[Assignment] Beginning at the line containing "subtotal: 32019.76 -> 31652.41" in the material below and ending at the line containing "balance: 31039.57 -> 19149.42", return each line exactly and add nothing.

___ Data in this exercise

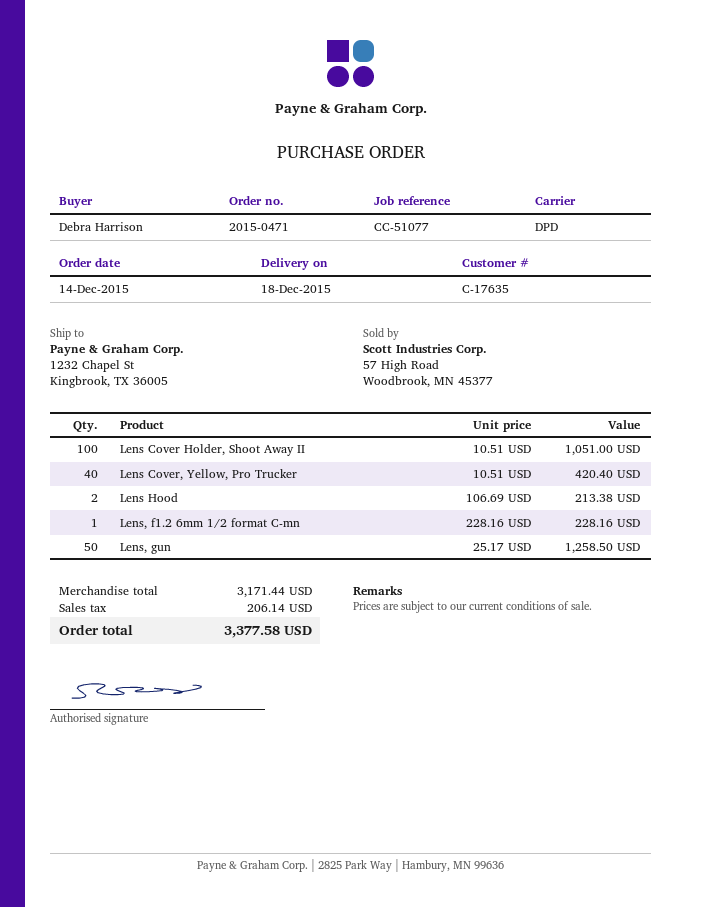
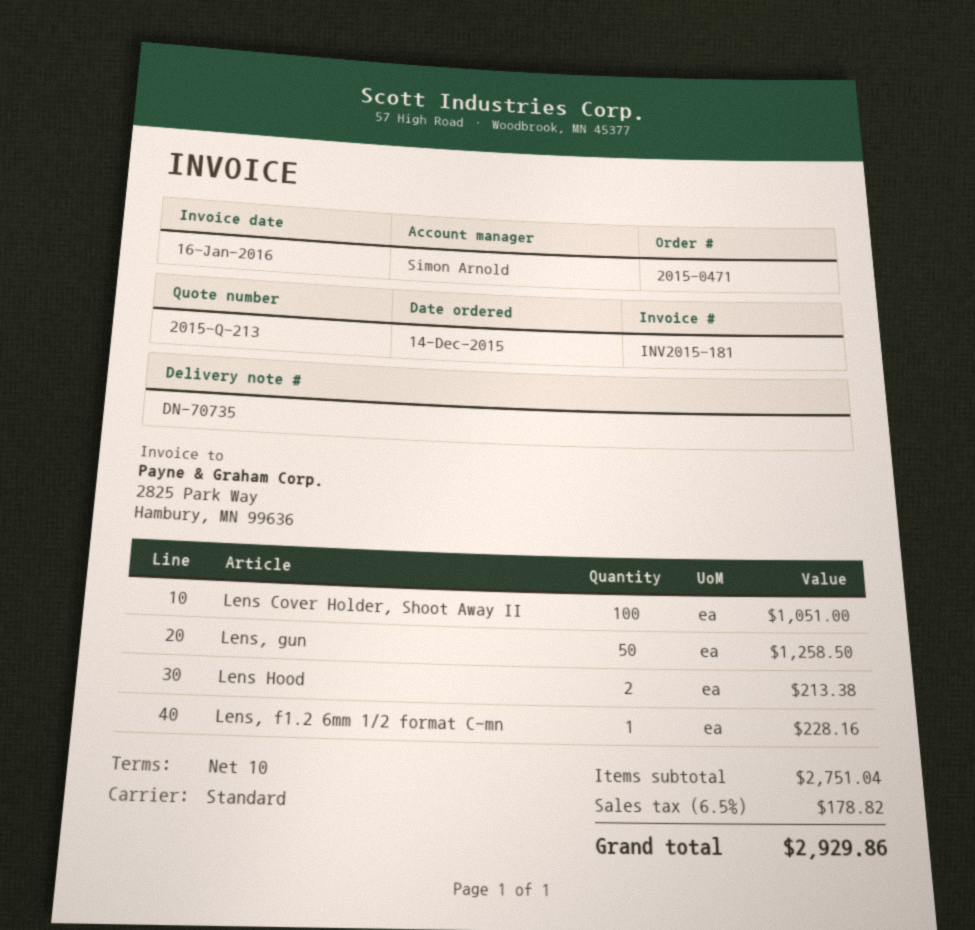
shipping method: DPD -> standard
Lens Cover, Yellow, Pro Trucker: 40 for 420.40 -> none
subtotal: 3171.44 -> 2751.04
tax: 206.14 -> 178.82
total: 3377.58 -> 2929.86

______
___ Data in this exercise

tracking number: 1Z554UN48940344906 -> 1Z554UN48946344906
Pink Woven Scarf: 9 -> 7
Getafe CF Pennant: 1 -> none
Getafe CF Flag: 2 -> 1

______
___ Data in this exercise

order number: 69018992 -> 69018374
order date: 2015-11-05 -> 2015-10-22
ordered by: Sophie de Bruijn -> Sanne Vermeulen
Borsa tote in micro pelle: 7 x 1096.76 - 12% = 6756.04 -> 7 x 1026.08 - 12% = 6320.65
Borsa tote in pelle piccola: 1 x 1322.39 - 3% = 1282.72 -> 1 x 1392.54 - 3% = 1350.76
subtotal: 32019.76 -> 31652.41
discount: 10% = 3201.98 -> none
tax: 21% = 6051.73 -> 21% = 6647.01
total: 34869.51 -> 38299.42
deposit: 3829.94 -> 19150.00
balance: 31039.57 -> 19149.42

______

[Solution below]
subtotal: 32019.76 -> 31652.41
discount: 10% = 3201.98 -> none
tax: 21% = 6051.73 -> 21% = 6647.01
total: 34869.51 -> 38299.42
deposit: 3829.94 -> 19150.00
balance: 31039.57 -> 19149.42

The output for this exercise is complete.